Provided information Block Start

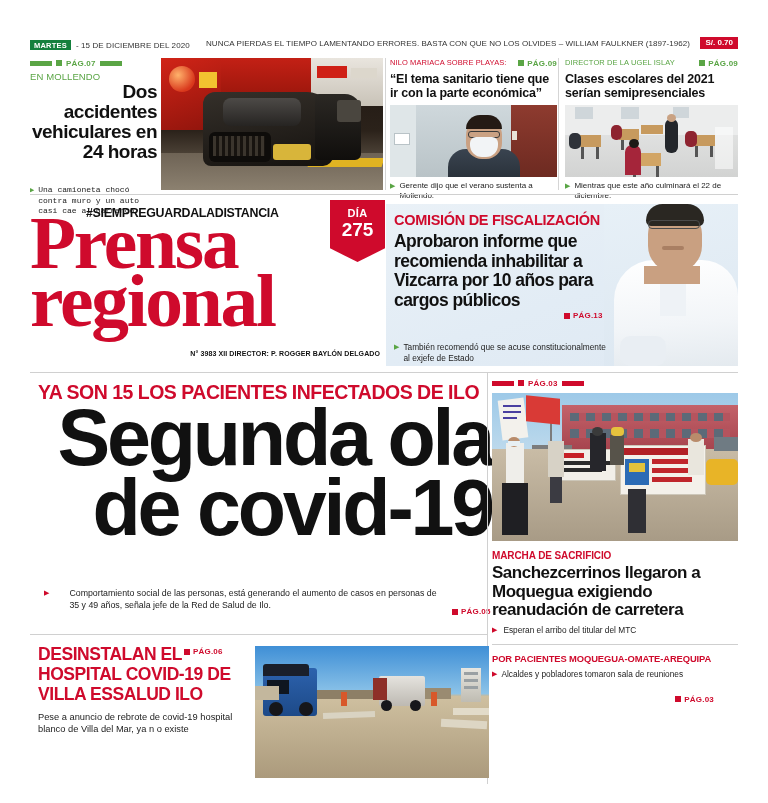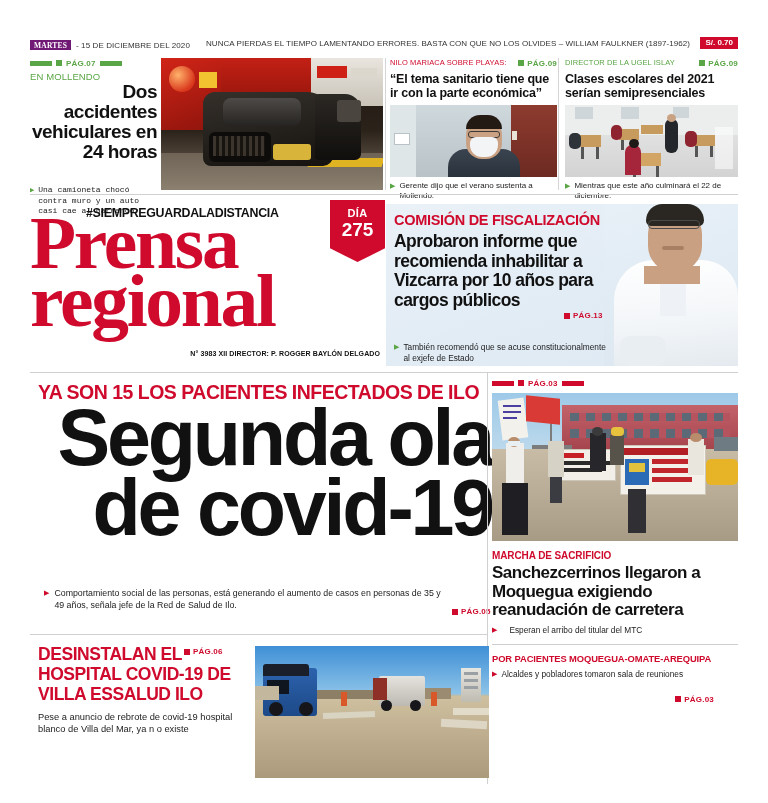"MARTES" .dow { background: #701a75 -> #15803d; font-family: Liberation Serif, serif -> none }
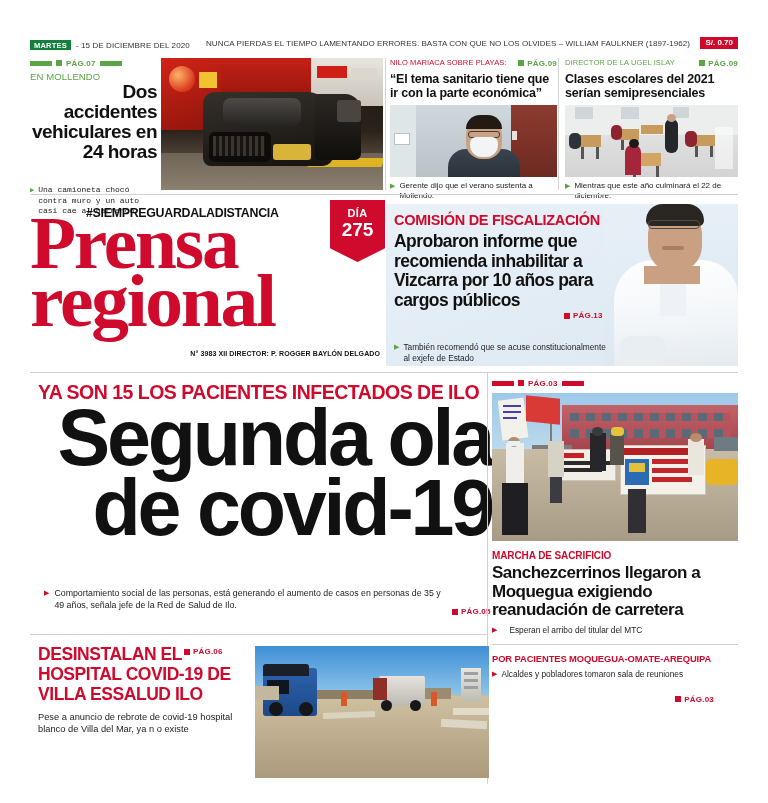"Comportamiento social de las personas," .mainsub { gap: 5px -> 20px }
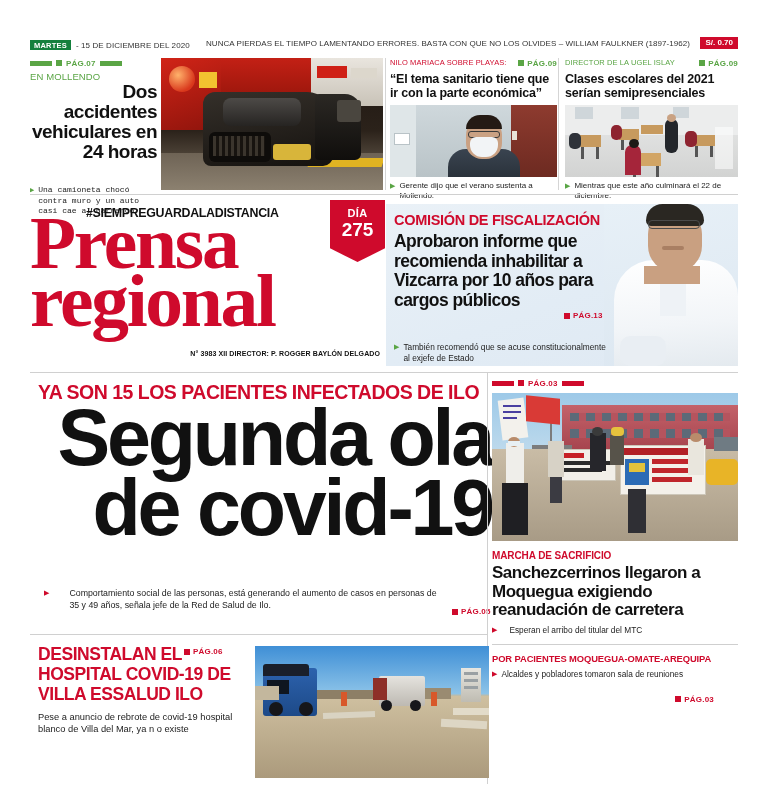"Esperan el arribo del titular" .march-b { gap: 12px -> 6px }
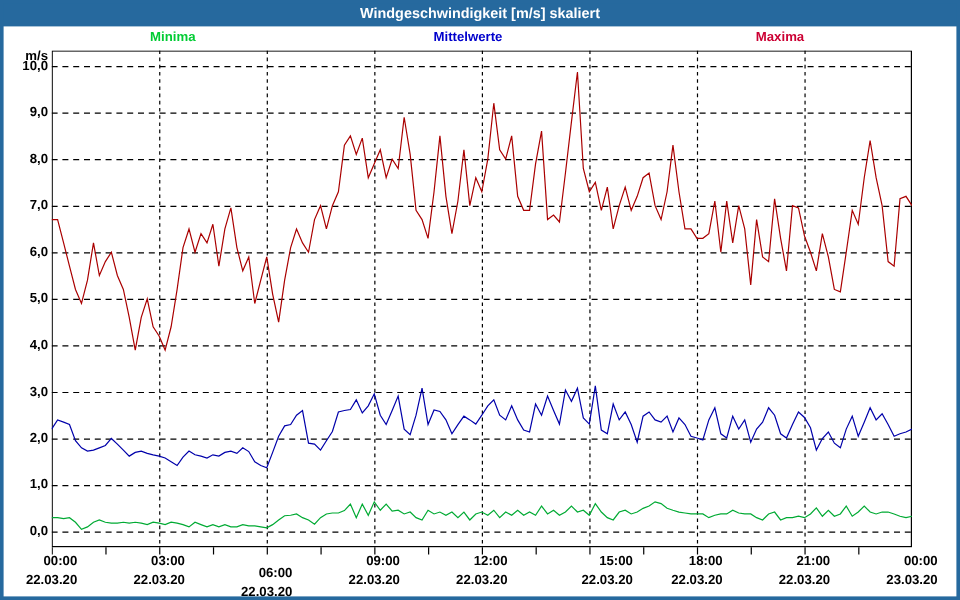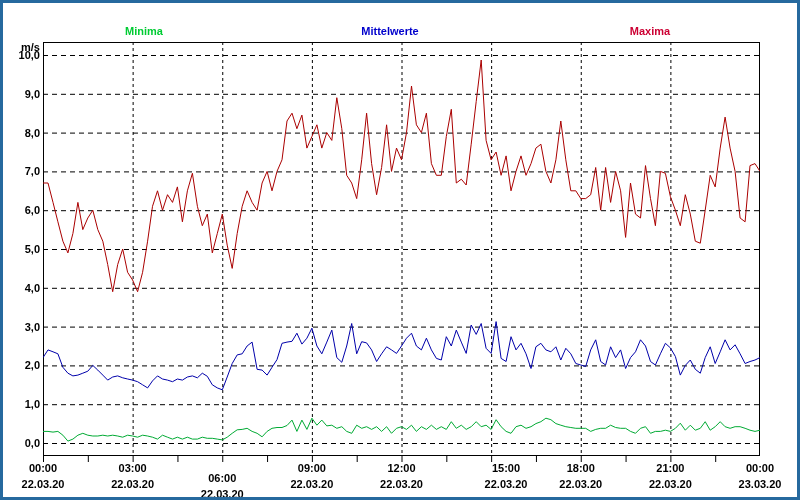"Windgeschwindigkeit [m/s] skaliert" div.titlebar { html: none -> <div> <span>Windgeschwindigkeit [m/s] skaliert</span> </div> }
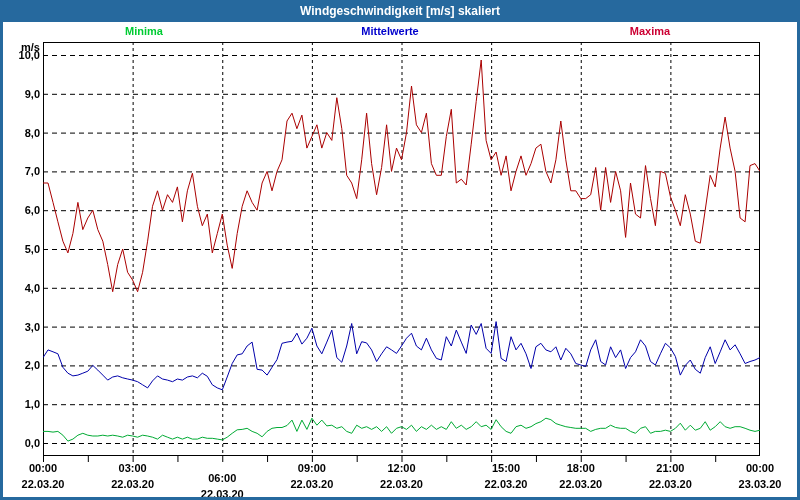"00:00" .xtick { text-align: center -> right }
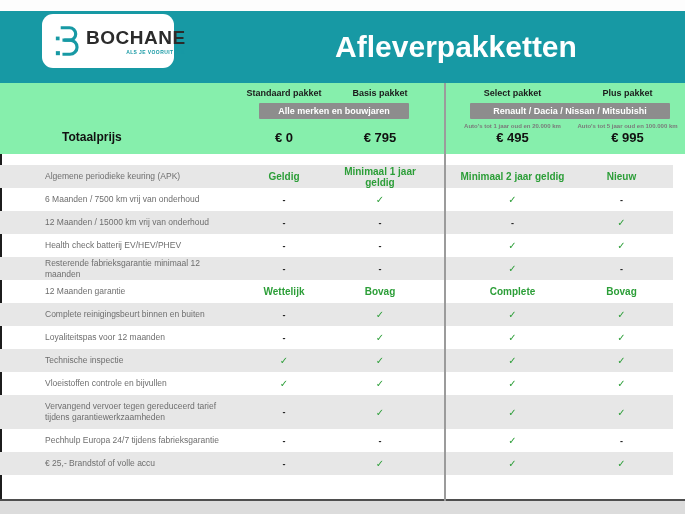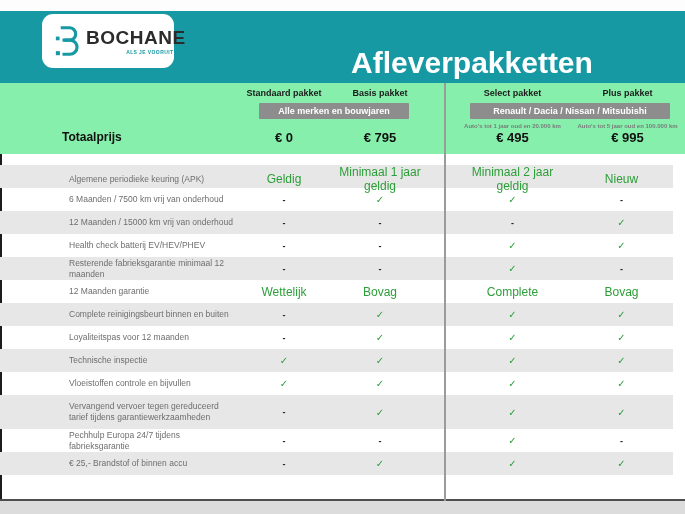"Afleverpakketten" .title { margin: 16px -> 0 }
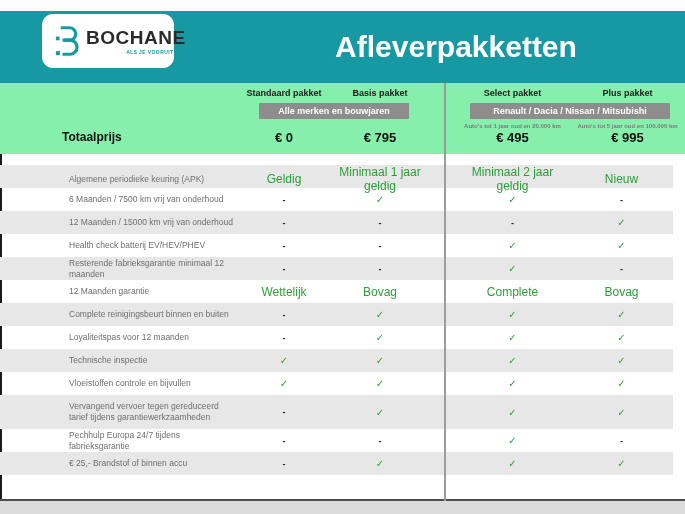"Algemene periodieke keuring (APK)" .flabel { padding-left: 69px -> 45px }
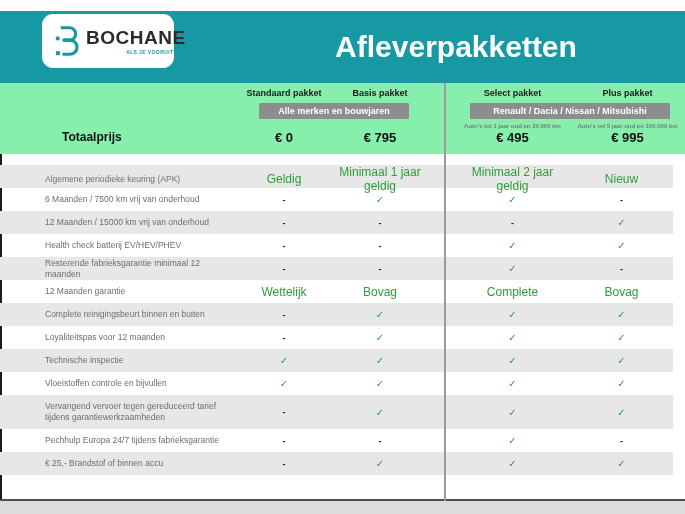"Geldig" .fcell.gtext { font-size: 12px -> 10px; font-weight: normal -> bold }
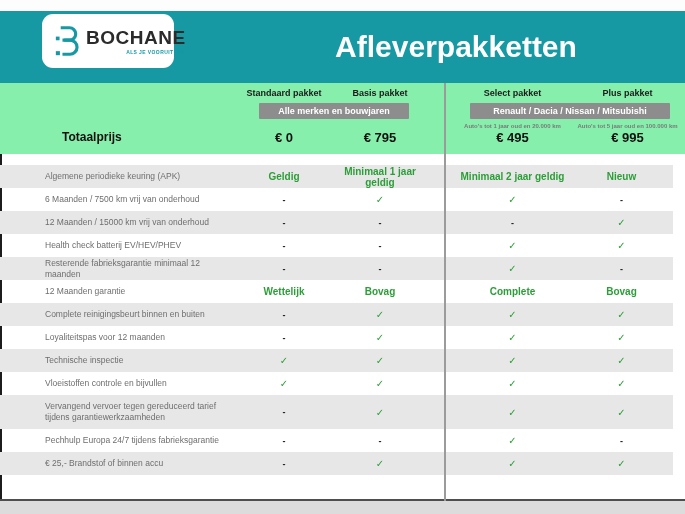"€ 25,- Brandstof of binnen" div.flabel { text: binnen -> volle }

Provided information Block End

About this task:
Pictures are not part of the copy; reproduce exactly and only the lines from the line containing "margin: 16px ->" through the end of the listing.

Finished exercise:
"Afleverpakketten" .title { margin: 16px -> 0 }
"Algemene periodieke keuring (APK)" .flabel { padding-left: 69px -> 45px }
"Geldig" .fcell.gtext { font-size: 12px -> 10px; font-weight: normal -> bold }
"€ 25,- Brandstof of binnen" div.flabel { text: binnen -> volle }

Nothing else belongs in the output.